[Before-and-after change records]
<<<<
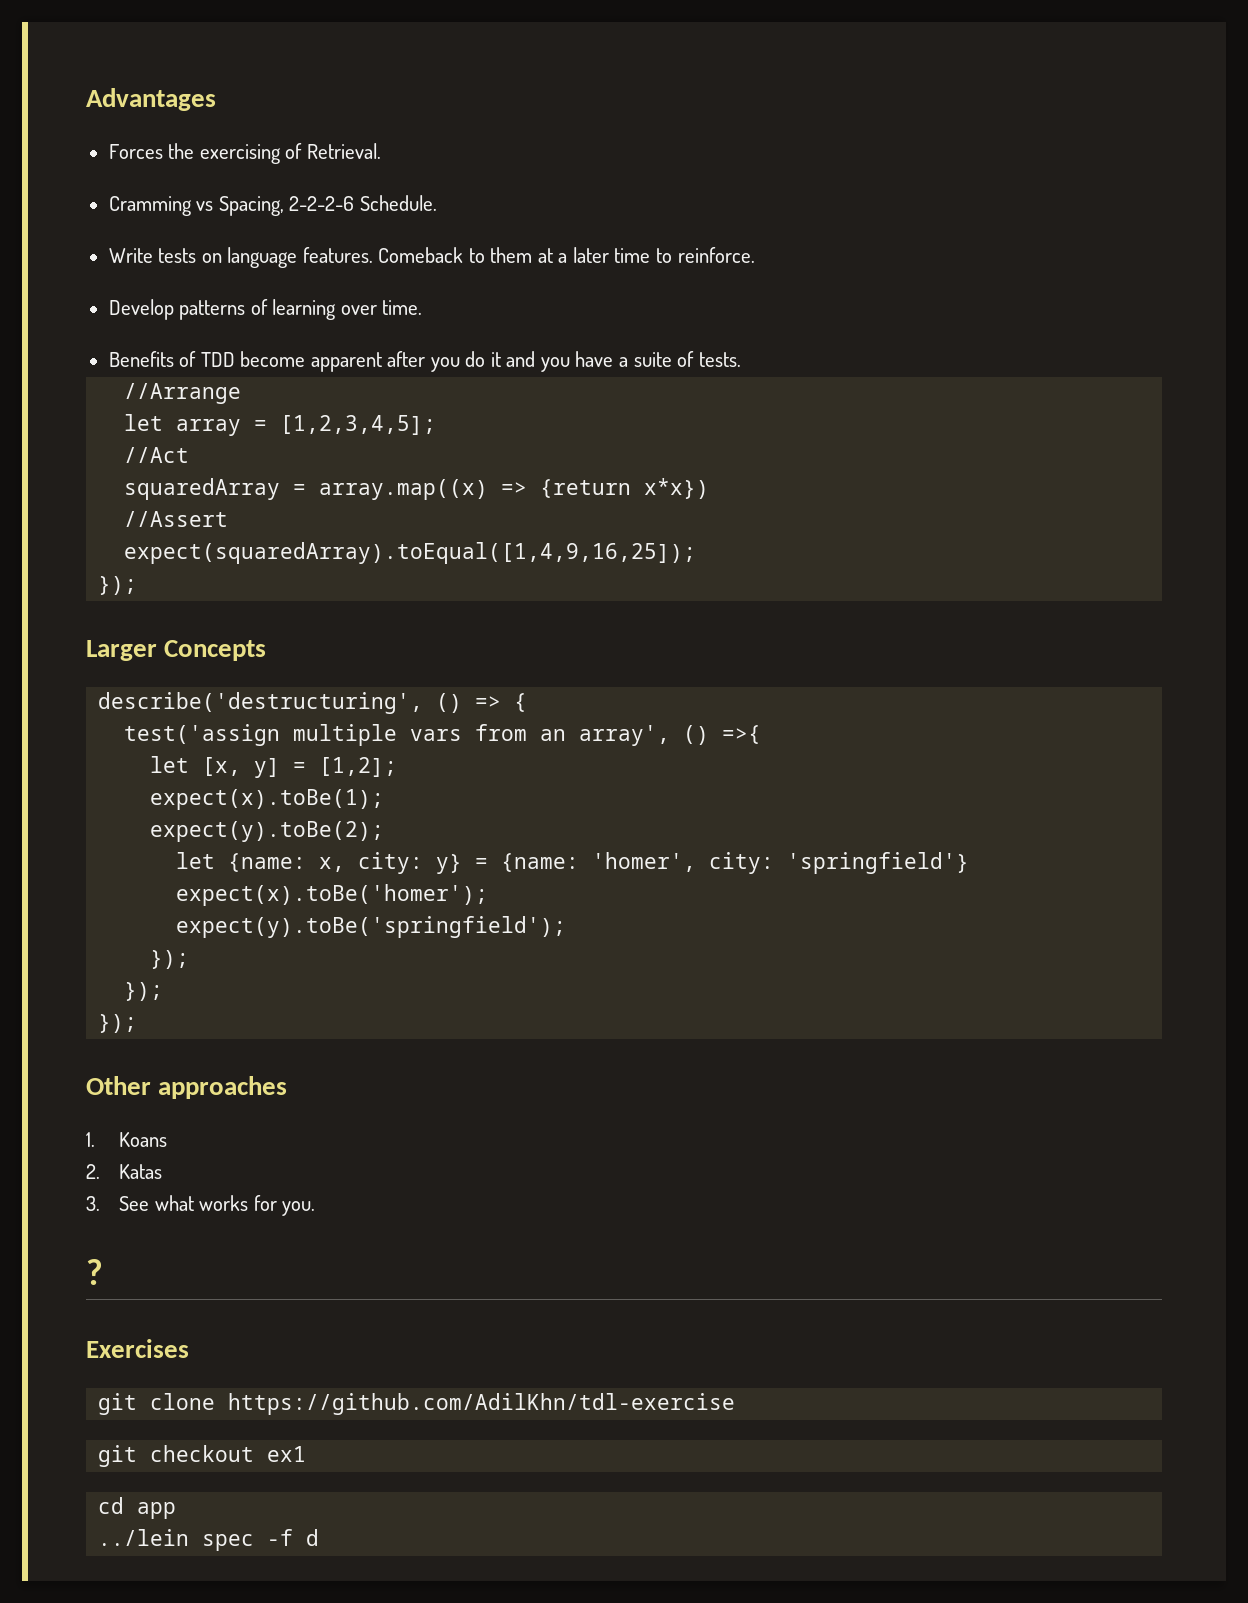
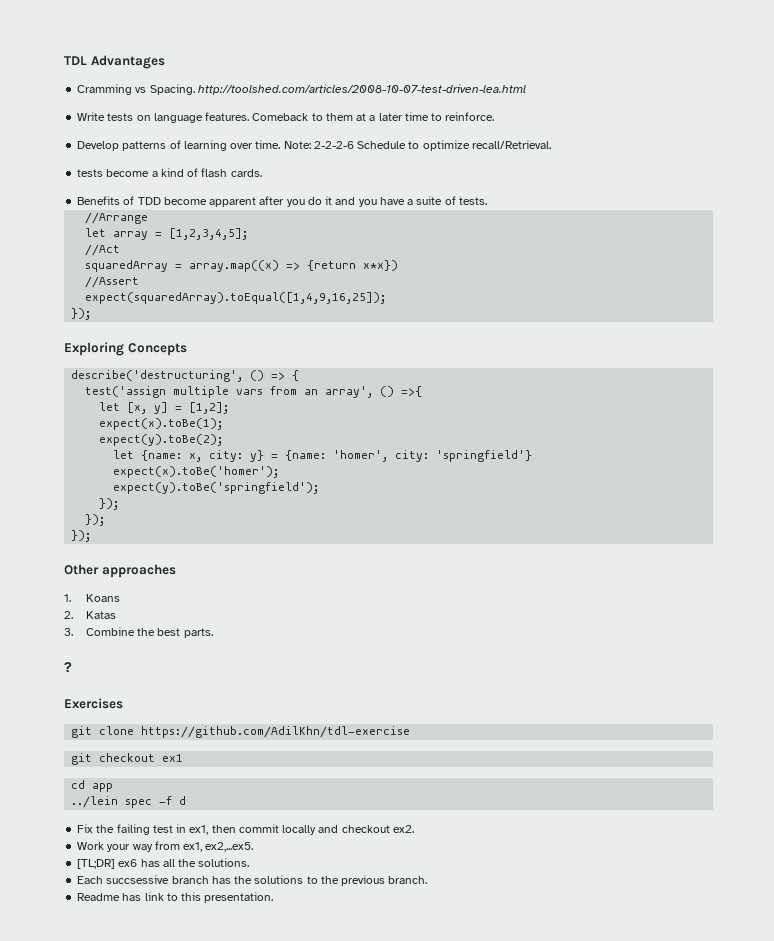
- Advantages
+ TDL Advantages
- Forces the exercising of Retrieval.
- Cramming vs Spacing, 2-2-2-6 Schedule.
+ Cramming vs Spacing. http://toolshed.com/articles/2008-10-07-test-driven-lea.html
+ Note: 2-2-2-6 Schedule to optimize recall/Retrieval.
+ tests become a kind of flash cards.
- Larger Concepts
+ Exploring Concepts
- 3. See what works for you.
+ 3. Combine the best parts.
+ Fix the failing test in ex1, then commit locally and checkout ex2.
+ Work your way from ex1, ex2,...ex5.
+ [TL;DR] ex6 has all the solutions.
+ Each succsessive branch has the solutions to the previous branch.
+ Readme has link to this presentation.

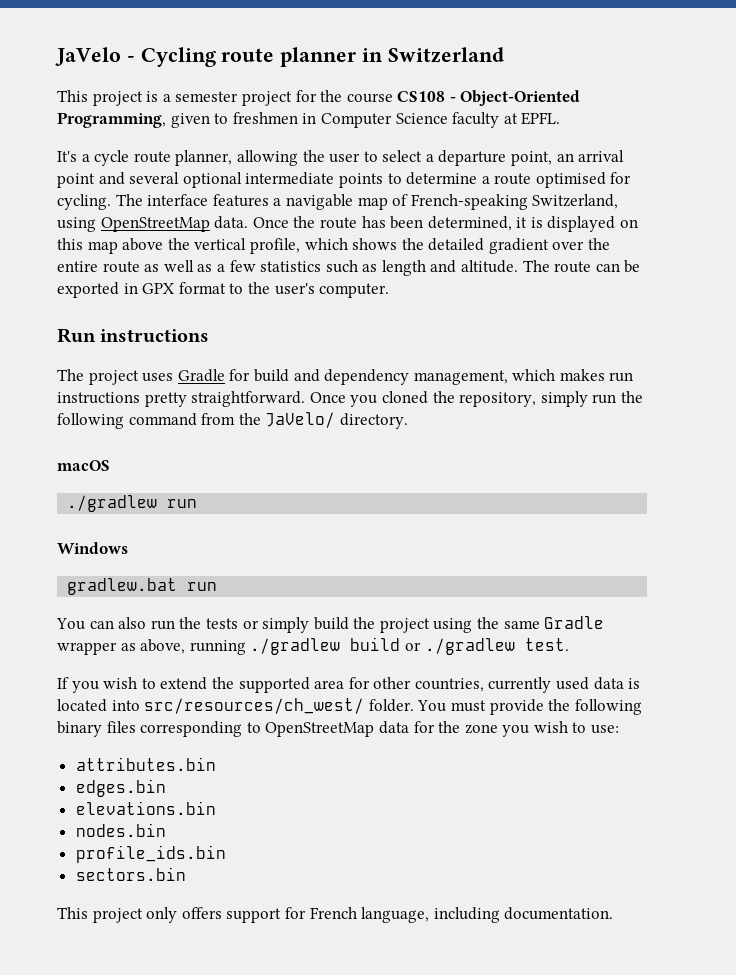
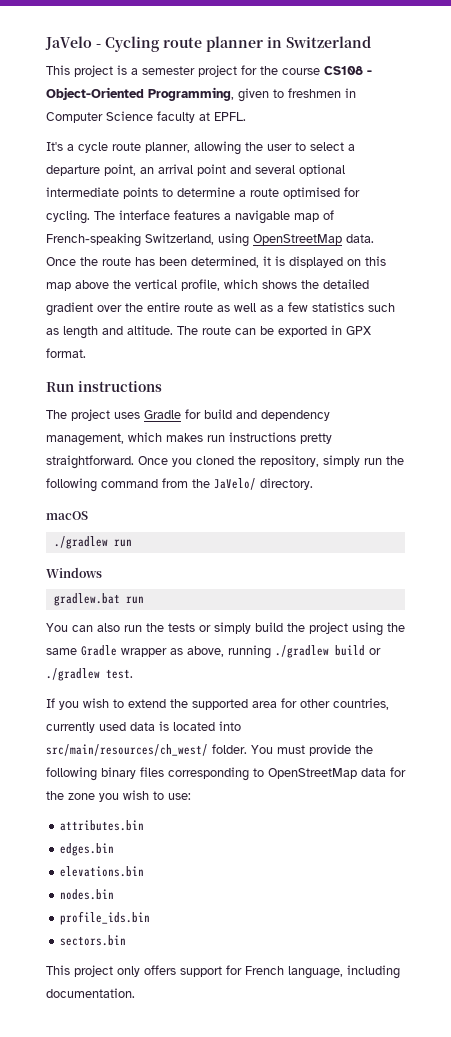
- The route can be exported in GPX format to the user's computer.
+ The route can be exported in GPX format.
- If you wish to extend the supported area for other countries, currently used data is located into src/resources/ch_west/ folder.
+ If you wish to extend the supported area for other countries, currently used data is located into src/main/resources/ch_west/ folder.

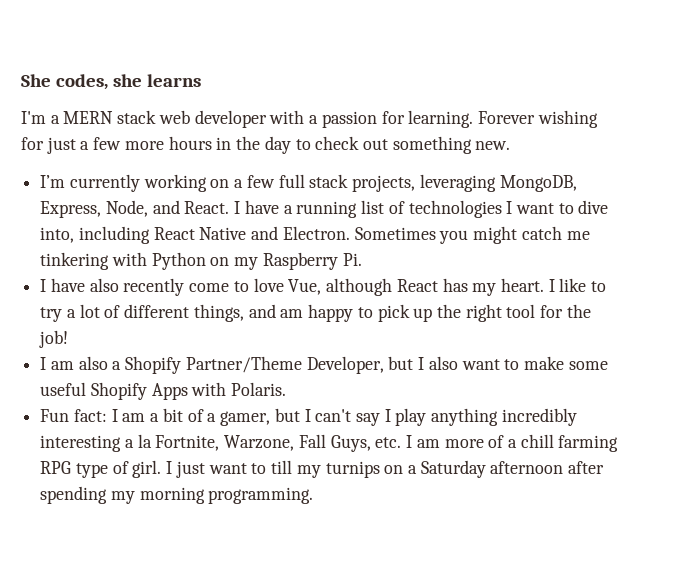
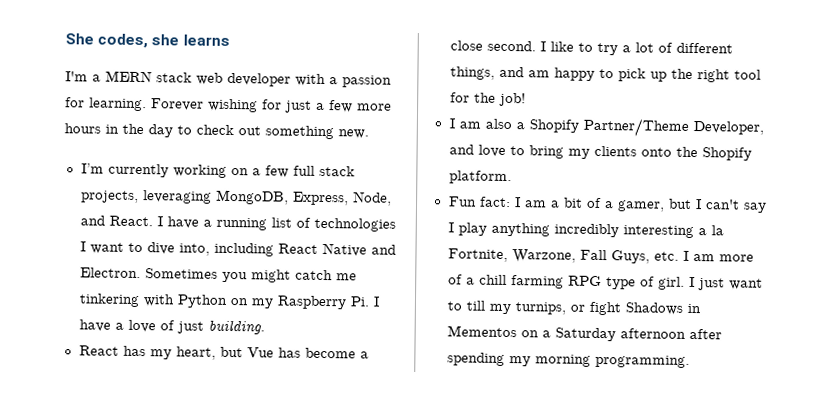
- Sometimes you might catch me tinkering with Python on my Raspberry Pi.
- I have also recently come to love Vue, although React has my heart.
+ Sometimes you might catch me tinkering with Python on my Raspberry Pi. I have a love of just building.
+ React has my heart, but Vue has become a close second.
- I am also a Shopify Partner/Theme Developer, but I also want to make some useful Shopify Apps with Polaris.
+ I am also a Shopify Partner/Theme Developer, and love to bring my clients onto the Shopify platform.
- I just want to till my turnips on a Saturday afternoon after spending my morning programming.
+ I just want to till my turnips, or fight Shadows in Mementos on a Saturday afternoon after spending my morning programming.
>>>>
*ACTION ITEM*: Copy only what runs above from the line containing "- 3. See what works for you." through the line containing "- If you wish", exactly. Leave out the pictures.

*ANSWER SECTION*:
- 3. See what works for you.
+ 3. Combine the best parts.
+ Fix the failing test in ex1, then commit locally and checkout ex2.
+ Work your way from ex1, ex2,...ex5.
+ [TL;DR] ex6 has all the solutions.
+ Each succsessive branch has the solutions to the previous branch.
+ Readme has link to this presentation.

- The route can be exported in GPX format to the user's computer.
+ The route can be exported in GPX format.
- If you wish to extend the supported area for other countries, currently used data is located into src/resources/ch_west/ folder.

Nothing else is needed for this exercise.